Près de trois millions de foyers se sont retrouvés sans électricité. Les réseaux de téléphonie ont été coupés et la circulation des trains – les Shinkansen à grande vitesse notamment – a été interrompue. La distribution d’eau est également perturbée, notamment à Sapporo.
Centrales à l’arrêt
Ayant subi des dégâts, l’aéroport Shin-Chitose de Sapporo est fermé. Après celui du Kansai (ouest du Japon) endommagé le 4 septembre par des inondations provoquées par Jebi, c’est le deuxième aéroport de l’Archipel rendu inutilisable par des catastrophes naturelles en quelques jours.
Plusieurs incendies notamment dans une usine de Mitsubishi Steel de la ville de Nemuro (est de Hokkaido) et dans une raffinerie de Muroran (sud-ouest d’Hokkaido) ont été maîtrisés. Plusieurs usines, notamment de Toyota, ont cessé leurs activités.

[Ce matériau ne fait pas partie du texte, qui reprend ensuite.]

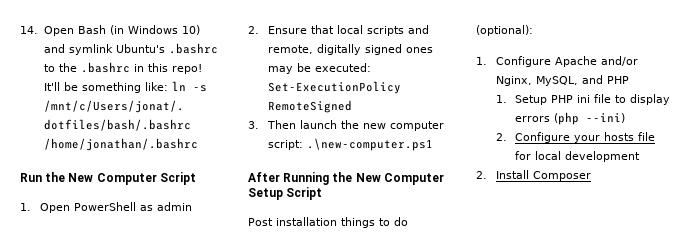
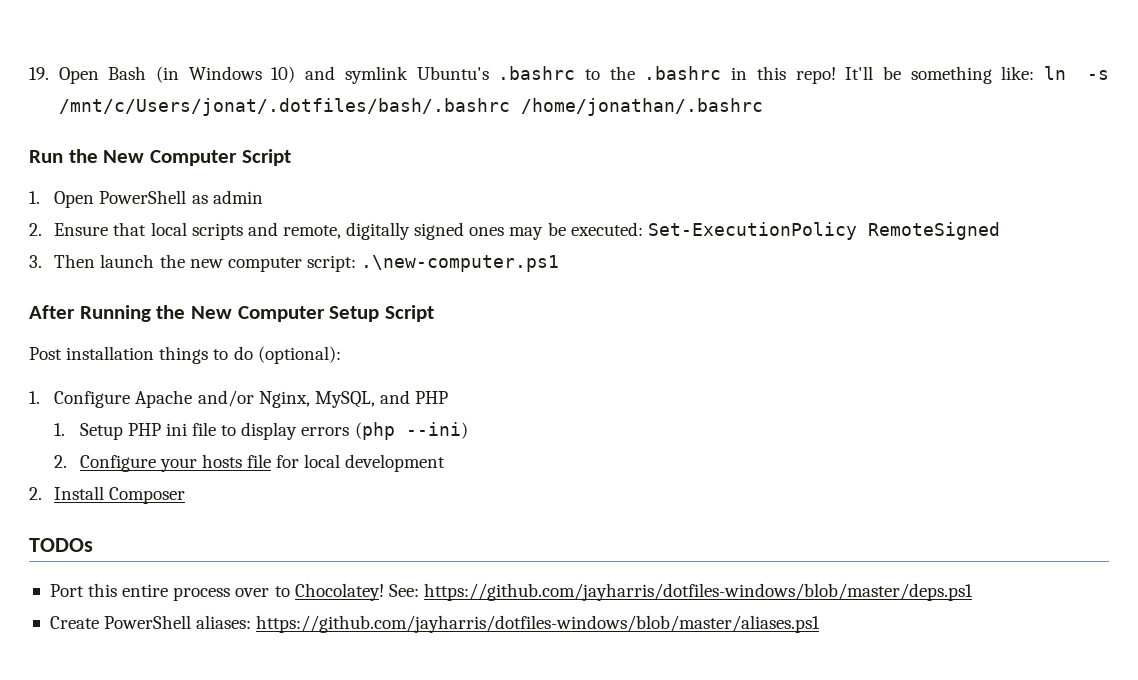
[20,26,38,34] 14. -> [29,67,49,80] 19.
(591, 176) none -> [29,538,93,552] [49,583,973,601] [49,615,821,633] // TODOs // Port this entire process over to Chocolatey! See: https://github.com/jayharris/dotfiles-windows/blob/master/deps.ps1 // Create PowerShell aliases: https://github.com/jayharris/dotfiles-windows/blob/master/aliases.ps1

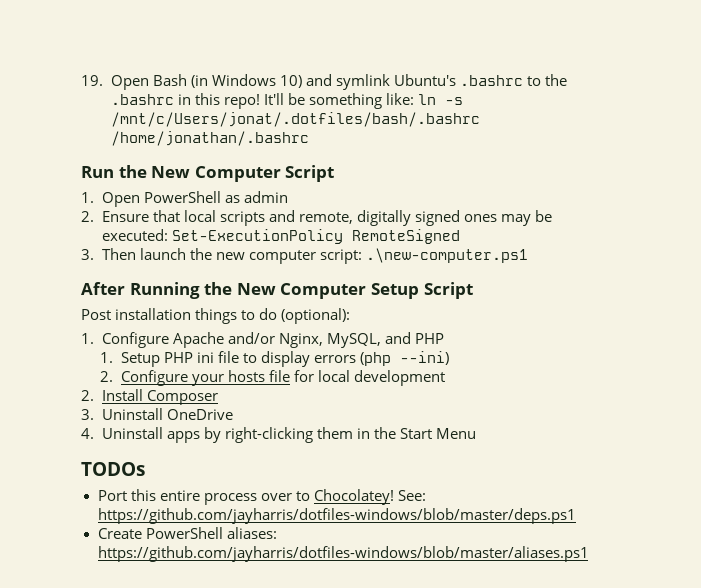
(186, 495) none -> [81,408,233,420] [81,427,476,443] // 3. Uninstall OneDrive // 4. Uninstall apps by right-clicking them in the Start Menu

La centrale nucléaire de Tomari installée sur la côte ouest d’Hokkaido et appartenant à la Compagnie d’électricité d’Hokkaido a perdu son alimentation extérieure. Ses circuits de refroidissement fonctionnent sur des systèmes d’alimentation de secours. Aucune anomalie n’a été signalée, a indiqué l’agence de régulation du nucléaire, l’ARN.
De son côté, la Compagnie d’électricité du Tohoku, chargée du nord-est du Japon, a déclaré qu’aucun problème n’avait été observé à la centrale d’Higashidori, située dans le département d’Aomori, non loin de l’épicentre du séisme.
En milieu de matinée, l’agence de météorologie avait enregistré près de cinquante répliques dans la région. « Dans les zones où les secousses ont été les plus fortes, le risque est élevé d’effondrements des maisons et de glissements de terrain. La possibilité de nouveaux séismes d’une intensité maximale d’environ 6 n’est pas exclue au cours de la semaine à venir », a averti Toshiyuki Matsumori, un responsable de la Japan Meteorological Agency.